Apparently it all goes back, in American history, to the troop surge during the U.S. conquest of the Philippines (usually called either the Philippines War or hidden under the rubric of the Spanish-American War). Following the ratification of the Treaty of Paris with Spain on February 6, 1899, in which Spain sold a nation they did not possess, the Philippines, to the United States of America for $20 million, the government and people of the Philippines launched a war upon occupying American troops. The Filipinos were poorly armed (most had only bolos, a sort of machete) and had little military training, else the Americans would have been wiped out. Despite their ability to defeat the natives in any set battle, the U.S. troops (Army and Marines) were not able to hold any territory outside of Manila.

As told in Honor in the Dust by Gregg Jones [p. 165], the engineer of the original U.S. attack on the Philippines, former Assistant Secretary of the Navy Theodore Roosevelt, was already angling for the Republican Party presidential nomination late in 1899. After talking to officers who had seen fighting in the Philippines, Roosevelt decided that a troop surge was necessary. He wrote to Secretary of State John Hay urging the surge and predicting political catastrophe in the 1900 elections if his advice was not followed.

At first President McKinley ignored Roosevelt's advice, but the "rebellion," or national liberation struggle, continued. Roosevelt became McKinley's Vice-presidential running mate. Many Americans opposed the U.S. becoming an imperial nation, so McKinley and company had to mischaracterize the Philippines independence movement and lie about U.S. aims in the Philippines. [Jones ignores two issues: the needs of the sugar trust and the desire of the Roosevelts & friends to use the Philippines as a domino on the way to conquest of China, Japan, Indochina and the East Asian island]
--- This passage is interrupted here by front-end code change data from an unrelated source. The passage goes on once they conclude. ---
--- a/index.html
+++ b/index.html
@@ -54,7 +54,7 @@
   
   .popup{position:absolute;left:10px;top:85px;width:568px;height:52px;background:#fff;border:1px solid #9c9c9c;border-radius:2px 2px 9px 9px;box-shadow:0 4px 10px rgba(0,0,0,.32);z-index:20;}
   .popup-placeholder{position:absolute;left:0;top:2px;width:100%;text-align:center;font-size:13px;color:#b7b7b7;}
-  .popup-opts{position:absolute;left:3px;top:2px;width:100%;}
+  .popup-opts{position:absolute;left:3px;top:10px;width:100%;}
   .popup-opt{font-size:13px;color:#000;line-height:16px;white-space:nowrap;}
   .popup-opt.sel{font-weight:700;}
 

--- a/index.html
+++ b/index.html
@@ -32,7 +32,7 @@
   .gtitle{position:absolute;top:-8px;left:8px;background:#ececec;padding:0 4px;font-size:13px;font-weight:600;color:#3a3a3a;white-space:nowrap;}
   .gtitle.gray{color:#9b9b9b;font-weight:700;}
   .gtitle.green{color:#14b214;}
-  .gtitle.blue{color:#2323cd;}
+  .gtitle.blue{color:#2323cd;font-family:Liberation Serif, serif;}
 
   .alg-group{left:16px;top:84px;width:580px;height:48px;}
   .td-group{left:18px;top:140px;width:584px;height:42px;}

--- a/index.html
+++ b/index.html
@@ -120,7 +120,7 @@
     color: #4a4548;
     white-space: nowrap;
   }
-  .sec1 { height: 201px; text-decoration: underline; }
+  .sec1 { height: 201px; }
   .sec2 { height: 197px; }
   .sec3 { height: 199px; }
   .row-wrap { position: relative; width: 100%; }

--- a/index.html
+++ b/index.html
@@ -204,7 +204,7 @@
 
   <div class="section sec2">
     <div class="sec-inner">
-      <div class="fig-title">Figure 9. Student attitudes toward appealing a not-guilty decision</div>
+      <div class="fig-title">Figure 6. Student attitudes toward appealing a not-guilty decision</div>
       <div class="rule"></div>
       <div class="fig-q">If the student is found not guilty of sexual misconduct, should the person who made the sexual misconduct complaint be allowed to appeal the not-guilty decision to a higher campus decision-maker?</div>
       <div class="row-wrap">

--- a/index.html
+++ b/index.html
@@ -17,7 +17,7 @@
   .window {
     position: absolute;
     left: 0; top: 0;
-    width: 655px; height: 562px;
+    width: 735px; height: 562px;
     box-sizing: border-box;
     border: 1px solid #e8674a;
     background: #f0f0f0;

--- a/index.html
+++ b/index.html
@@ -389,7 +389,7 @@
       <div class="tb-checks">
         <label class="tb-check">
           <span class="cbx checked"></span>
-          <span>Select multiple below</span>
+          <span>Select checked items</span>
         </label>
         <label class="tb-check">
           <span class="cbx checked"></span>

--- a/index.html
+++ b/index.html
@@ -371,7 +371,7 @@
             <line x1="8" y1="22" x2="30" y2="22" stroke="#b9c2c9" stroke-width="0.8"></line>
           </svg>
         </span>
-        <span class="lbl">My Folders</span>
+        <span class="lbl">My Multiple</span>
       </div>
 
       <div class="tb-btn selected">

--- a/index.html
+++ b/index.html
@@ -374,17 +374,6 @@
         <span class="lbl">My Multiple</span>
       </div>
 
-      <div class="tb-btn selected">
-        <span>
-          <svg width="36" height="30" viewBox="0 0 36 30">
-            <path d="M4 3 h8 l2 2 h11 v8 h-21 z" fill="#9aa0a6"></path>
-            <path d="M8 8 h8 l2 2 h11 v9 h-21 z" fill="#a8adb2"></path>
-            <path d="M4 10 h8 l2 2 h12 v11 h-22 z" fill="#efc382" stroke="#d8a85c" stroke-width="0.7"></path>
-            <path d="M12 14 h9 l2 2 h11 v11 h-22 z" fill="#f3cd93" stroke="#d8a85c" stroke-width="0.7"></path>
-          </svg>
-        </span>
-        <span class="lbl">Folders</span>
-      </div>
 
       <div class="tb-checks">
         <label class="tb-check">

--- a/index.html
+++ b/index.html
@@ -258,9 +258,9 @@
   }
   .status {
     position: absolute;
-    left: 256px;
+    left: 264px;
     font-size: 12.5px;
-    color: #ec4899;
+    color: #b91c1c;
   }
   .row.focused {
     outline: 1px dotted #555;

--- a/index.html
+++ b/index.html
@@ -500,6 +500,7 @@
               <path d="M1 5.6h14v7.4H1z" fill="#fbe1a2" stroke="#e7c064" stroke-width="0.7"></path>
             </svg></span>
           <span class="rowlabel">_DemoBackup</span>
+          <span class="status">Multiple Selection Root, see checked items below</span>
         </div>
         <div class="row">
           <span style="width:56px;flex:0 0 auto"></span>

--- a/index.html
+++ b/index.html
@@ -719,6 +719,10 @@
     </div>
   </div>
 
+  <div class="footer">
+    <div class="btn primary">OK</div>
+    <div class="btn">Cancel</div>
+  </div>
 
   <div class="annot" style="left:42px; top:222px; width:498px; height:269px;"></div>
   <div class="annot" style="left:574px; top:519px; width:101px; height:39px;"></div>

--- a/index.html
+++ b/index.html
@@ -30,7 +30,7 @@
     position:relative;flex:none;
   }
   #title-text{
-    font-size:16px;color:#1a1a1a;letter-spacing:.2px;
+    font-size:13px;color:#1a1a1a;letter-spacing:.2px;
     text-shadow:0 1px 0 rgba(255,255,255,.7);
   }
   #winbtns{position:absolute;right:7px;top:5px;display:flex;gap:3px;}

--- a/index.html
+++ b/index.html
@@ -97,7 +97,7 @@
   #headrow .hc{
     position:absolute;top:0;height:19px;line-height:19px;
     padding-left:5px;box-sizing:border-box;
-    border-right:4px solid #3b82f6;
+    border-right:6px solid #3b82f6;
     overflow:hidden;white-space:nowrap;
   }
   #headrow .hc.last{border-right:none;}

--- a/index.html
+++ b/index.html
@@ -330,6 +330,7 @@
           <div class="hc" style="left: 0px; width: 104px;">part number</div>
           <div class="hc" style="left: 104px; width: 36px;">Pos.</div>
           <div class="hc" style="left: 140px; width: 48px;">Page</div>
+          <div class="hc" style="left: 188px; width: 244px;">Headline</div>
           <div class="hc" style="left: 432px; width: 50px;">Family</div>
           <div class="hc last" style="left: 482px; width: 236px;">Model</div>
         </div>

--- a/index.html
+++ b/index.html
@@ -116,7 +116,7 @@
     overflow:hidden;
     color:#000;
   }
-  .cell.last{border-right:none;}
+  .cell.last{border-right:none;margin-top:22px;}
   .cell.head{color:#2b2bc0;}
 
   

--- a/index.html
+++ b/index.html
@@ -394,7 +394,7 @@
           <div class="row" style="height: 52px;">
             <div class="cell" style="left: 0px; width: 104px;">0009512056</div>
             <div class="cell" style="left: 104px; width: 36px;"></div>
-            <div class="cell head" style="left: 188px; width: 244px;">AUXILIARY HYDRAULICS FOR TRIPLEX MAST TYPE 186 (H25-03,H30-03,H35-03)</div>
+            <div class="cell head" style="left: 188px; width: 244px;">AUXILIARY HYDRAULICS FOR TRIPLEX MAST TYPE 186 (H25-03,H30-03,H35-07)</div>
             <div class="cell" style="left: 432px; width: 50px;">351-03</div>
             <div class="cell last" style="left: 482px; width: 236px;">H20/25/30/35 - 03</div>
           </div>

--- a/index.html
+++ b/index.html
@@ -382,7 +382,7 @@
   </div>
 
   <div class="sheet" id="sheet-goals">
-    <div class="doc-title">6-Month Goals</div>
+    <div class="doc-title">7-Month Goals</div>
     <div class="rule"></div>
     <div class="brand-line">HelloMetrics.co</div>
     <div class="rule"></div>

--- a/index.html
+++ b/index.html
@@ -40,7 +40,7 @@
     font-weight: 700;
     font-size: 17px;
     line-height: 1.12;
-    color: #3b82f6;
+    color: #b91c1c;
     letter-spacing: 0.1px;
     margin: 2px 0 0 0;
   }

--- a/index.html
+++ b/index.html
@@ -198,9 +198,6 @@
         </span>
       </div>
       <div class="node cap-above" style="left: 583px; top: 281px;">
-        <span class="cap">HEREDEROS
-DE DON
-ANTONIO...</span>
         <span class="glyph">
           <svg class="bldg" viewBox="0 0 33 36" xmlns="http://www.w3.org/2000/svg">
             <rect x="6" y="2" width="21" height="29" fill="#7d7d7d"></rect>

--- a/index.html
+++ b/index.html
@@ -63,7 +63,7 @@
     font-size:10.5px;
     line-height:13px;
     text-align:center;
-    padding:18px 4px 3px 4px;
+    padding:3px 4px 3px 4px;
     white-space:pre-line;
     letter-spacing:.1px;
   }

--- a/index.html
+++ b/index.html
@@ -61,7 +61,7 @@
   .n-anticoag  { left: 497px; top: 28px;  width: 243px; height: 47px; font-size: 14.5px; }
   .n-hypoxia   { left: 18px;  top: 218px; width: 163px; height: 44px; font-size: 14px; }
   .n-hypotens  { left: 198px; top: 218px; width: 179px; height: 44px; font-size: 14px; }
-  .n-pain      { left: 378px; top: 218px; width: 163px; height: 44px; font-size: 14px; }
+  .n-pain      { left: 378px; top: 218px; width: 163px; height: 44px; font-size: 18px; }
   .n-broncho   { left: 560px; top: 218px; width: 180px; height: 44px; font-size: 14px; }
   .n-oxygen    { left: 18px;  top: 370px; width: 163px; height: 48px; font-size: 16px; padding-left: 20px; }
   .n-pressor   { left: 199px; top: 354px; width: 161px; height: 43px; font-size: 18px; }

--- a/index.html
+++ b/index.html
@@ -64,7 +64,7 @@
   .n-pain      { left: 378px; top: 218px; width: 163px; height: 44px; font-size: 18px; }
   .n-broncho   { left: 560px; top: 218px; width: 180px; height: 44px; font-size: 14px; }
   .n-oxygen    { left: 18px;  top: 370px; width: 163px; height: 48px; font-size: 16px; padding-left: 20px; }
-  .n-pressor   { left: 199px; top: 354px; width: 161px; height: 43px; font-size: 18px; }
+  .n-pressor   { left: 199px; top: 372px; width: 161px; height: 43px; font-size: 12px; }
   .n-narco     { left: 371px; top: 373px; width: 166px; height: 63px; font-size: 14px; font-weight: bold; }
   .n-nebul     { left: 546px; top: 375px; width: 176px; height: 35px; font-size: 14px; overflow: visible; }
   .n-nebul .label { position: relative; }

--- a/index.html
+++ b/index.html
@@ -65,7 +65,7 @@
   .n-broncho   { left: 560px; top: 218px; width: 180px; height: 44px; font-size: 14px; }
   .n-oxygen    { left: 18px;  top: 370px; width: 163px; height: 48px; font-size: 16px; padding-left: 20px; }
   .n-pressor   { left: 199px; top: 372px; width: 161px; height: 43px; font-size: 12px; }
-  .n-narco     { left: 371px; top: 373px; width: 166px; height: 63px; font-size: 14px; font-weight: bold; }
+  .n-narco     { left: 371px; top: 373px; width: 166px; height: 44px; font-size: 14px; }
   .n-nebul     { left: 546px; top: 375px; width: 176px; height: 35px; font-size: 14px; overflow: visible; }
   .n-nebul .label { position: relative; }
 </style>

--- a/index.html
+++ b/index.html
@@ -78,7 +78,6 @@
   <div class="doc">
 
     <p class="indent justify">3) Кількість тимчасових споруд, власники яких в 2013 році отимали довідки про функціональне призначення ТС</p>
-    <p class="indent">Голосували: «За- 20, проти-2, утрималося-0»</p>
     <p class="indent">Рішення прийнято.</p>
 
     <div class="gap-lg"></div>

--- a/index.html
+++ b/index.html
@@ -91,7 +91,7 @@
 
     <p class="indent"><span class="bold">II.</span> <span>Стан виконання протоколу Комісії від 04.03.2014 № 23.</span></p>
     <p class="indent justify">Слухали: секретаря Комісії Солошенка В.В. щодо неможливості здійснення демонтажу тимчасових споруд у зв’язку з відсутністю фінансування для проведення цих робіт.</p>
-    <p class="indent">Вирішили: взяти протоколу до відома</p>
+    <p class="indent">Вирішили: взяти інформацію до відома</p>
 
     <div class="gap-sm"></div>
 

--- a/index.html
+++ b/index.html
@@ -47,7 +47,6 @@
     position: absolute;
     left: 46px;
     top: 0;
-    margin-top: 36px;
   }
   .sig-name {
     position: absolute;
Roosevelt got his troop surge in the Philippines. Uncounted numbers of Filipinos, including non-combatants, were killed by U.S. troops, who burned whole villages and crops. Torture was used during interrogations, notably water-torture. Enemy combatants — Philippines freedom fighters — were often executed as criminals instead of being treated as prisoners of war. McKinley and Roosevelt defeated William Jennings Bryan in the 1900 election. McKinley died at the hands of an anarchist, Leon Czolgosz, in September 1901. Theodore Roosevelt became President.

However, the troop surge had worked. The same parasites in Manila who had sucked up to the Spanish were quick to suck up to their American conquerors. While the insurgency never went away, morphing and splitting to this day, by 1902 it was possible to drawn down most of the surge troops.

So far we have only one good instance of a troop surge not working: the Vietnam War. The two of the main differences between Vietnam and the Philippines were that Vietnam had a long tradition of nationalism long before the attempted U.S. takeover, and the Vietnamese independence soldiers were able to procure large quantities of decent-quality arms from the Chinese and Russians.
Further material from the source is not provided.